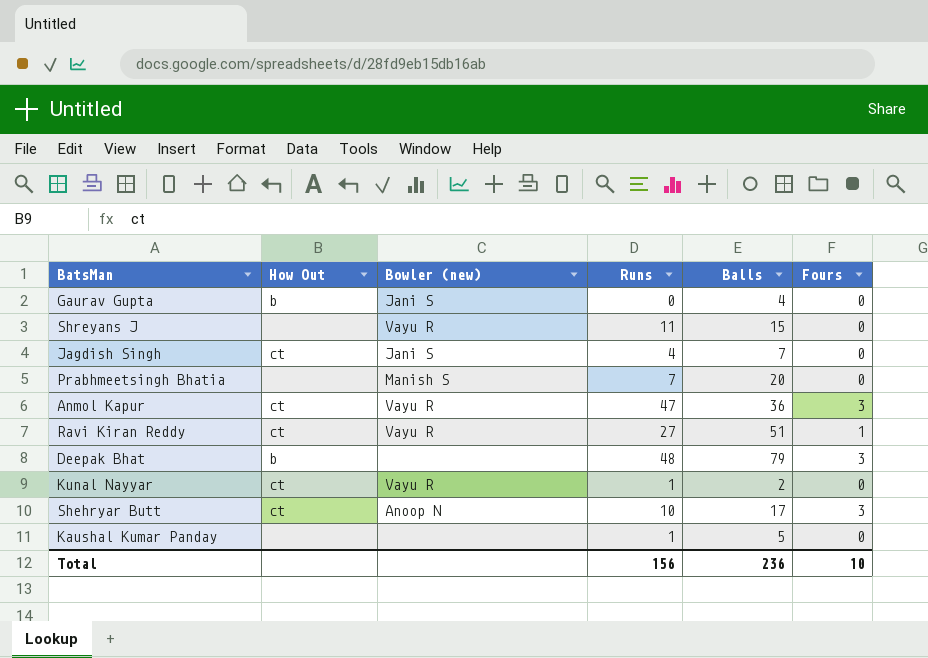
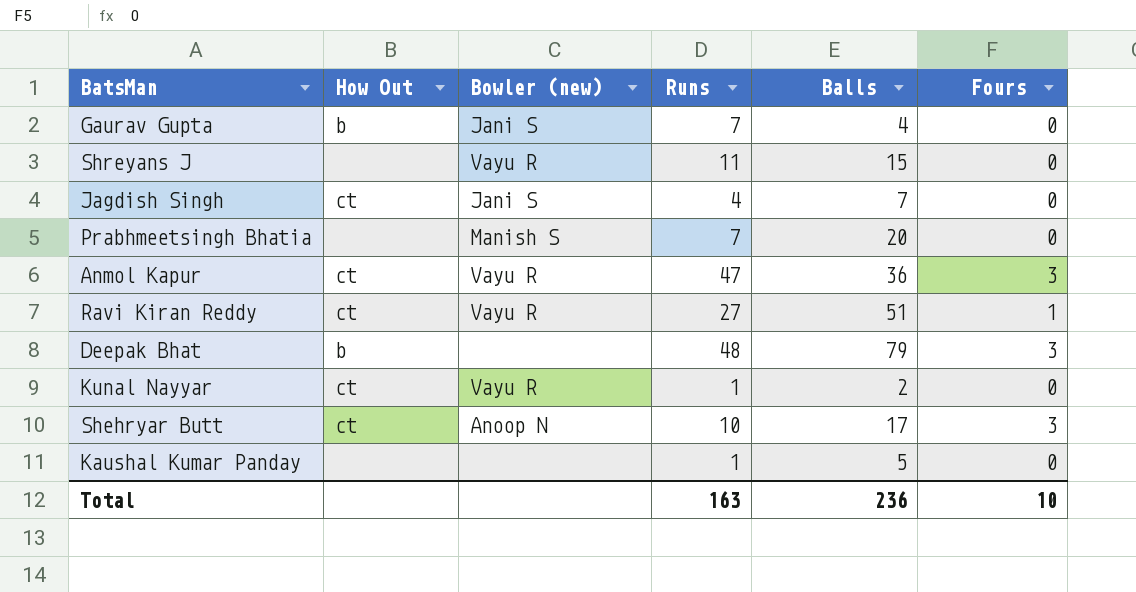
Gaurav Gupta | Runs: 0 -> 7
Total | Runs: 156 -> 163

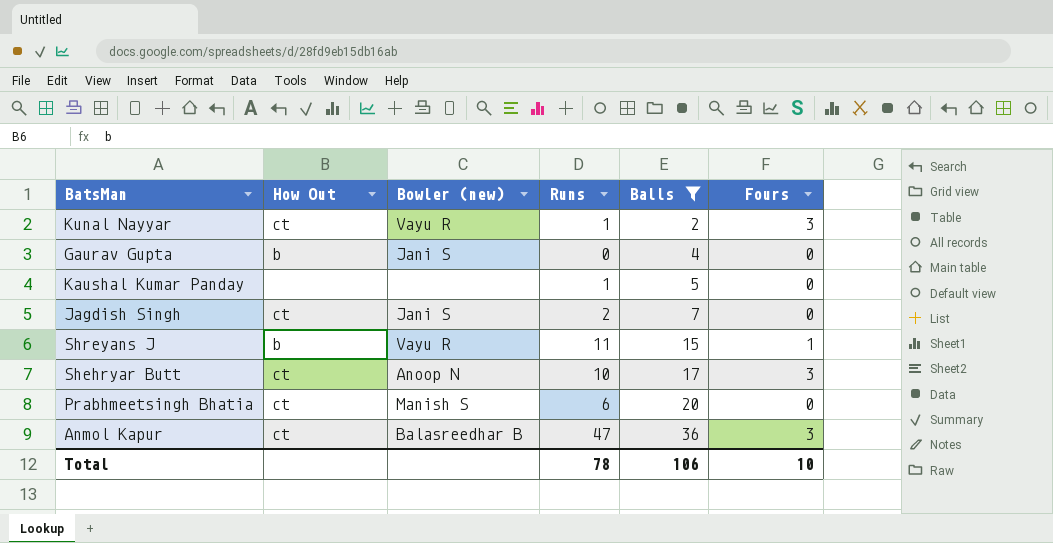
filter: none -> Balls <= 36
row order: none -> Balls ascending
Kunal Nayyar | Fours: 0 -> 3
Gaurav Gupta | Runs: 7 -> 0
Jagdish Singh | Runs: 4 -> 2
Shreyans J | How Out: none -> b
Shreyans J | Fours: 0 -> 1
Prabhmeetsingh Bhatia | How Out: none -> ct
Prabhmeetsingh Bhatia | Runs: 7 -> 6
Anmol Kapur | Bowler (new): Vayu R -> Balasreedhar B
Total | Runs: 163 -> 78
Total | Balls: 236 -> 106

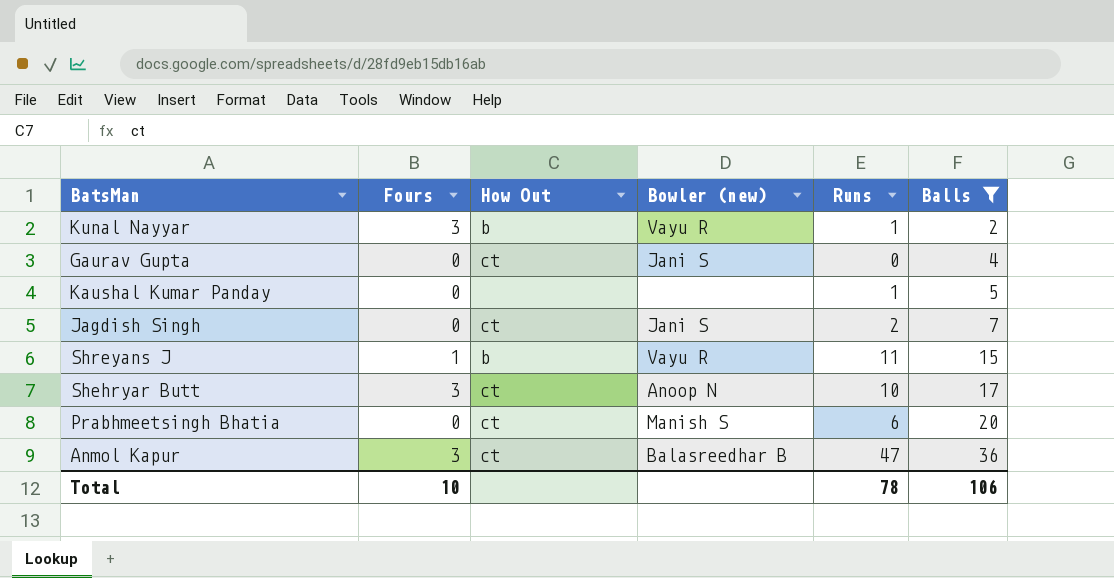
column Fours | position: 6 -> 2
Kunal Nayyar | How Out: ct -> b
Gaurav Gupta | How Out: b -> ct

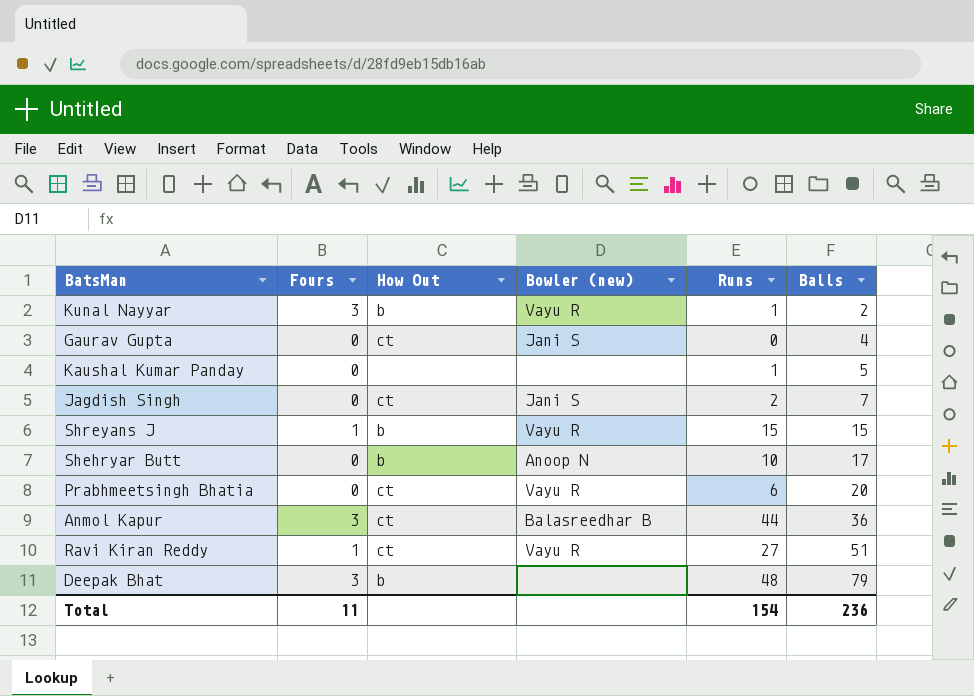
filter: Balls <= 36 -> none
Shreyans J | Runs: 11 -> 15
Shehryar Butt | Fours: 3 -> 0
Shehryar Butt | How Out: ct -> b
Prabhmeetsingh Bhatia | Bowler (new): Manish S -> Vayu R
Anmol Kapur | Runs: 47 -> 44
Total | Fours: 10 -> 11
Total | Runs: 78 -> 154
Total | Balls: 106 -> 236

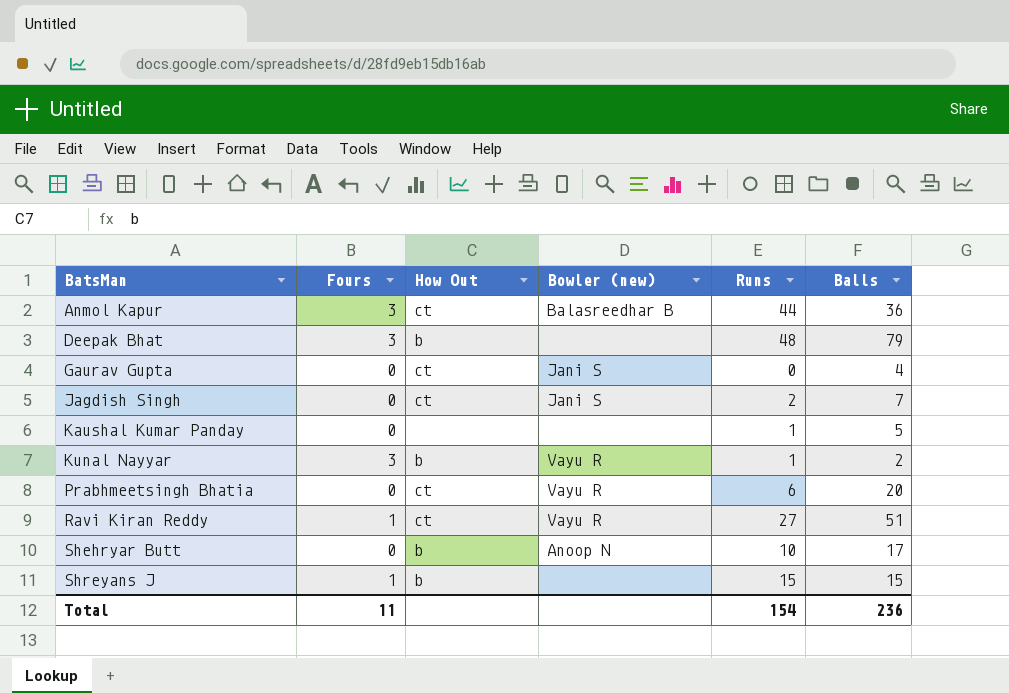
row order: Balls ascending -> BatsMan ascending
Shreyans J | Bowler (new): Vayu R -> none

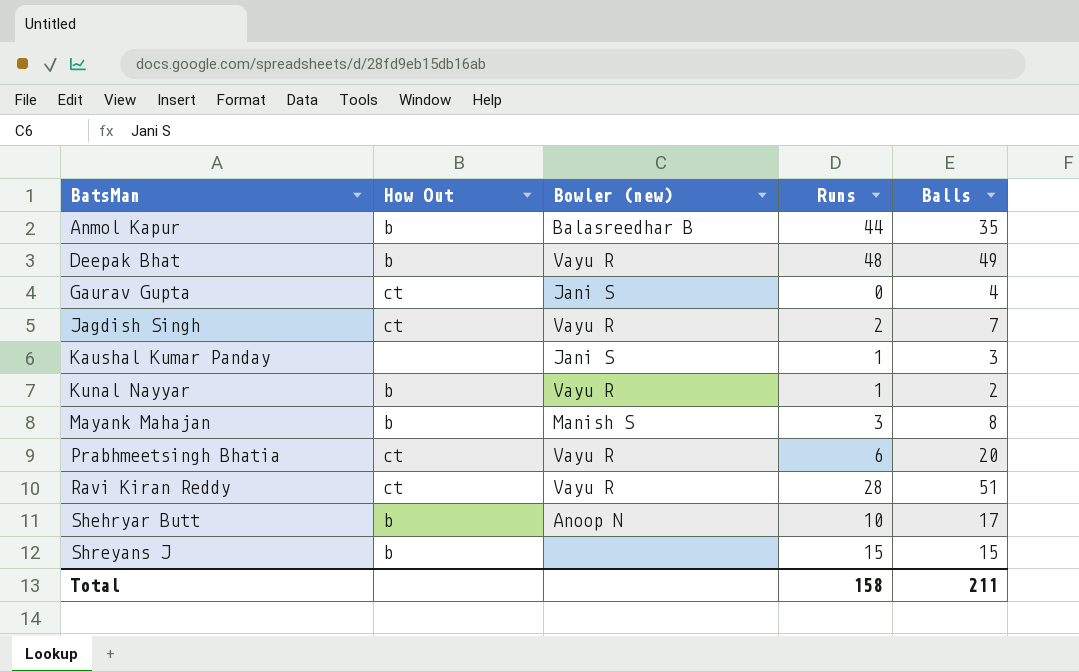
column Fours | position: 2 -> none
Anmol Kapur | How Out: ct -> b
Anmol Kapur | Balls: 36 -> 35
Deepak Bhat | Bowler (new): none -> Vayu R
Deepak Bhat | Balls: 79 -> 49
Jagdish Singh | Bowler (new): Jani S -> Vayu R
Kaushal Kumar Panday | Bowler (new): none -> Jani S
Kaushal Kumar Panday | Balls: 5 -> 3
row Mayank Mahajan: none -> b | Manish S | 3 | 8
Ravi Kiran Reddy | Runs: 27 -> 28
Total | Runs: 154 -> 158
Total | Balls: 236 -> 211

● ● ● ●

[Exercise brief] Starting with the line that contains "Ravi Kiran Reddy | Runs: 27 -> 28", output every line through the end of the listing above, unchanged.

[Worked solution]
Ravi Kiran Reddy | Runs: 27 -> 28
Total | Runs: 154 -> 158
Total | Balls: 236 -> 211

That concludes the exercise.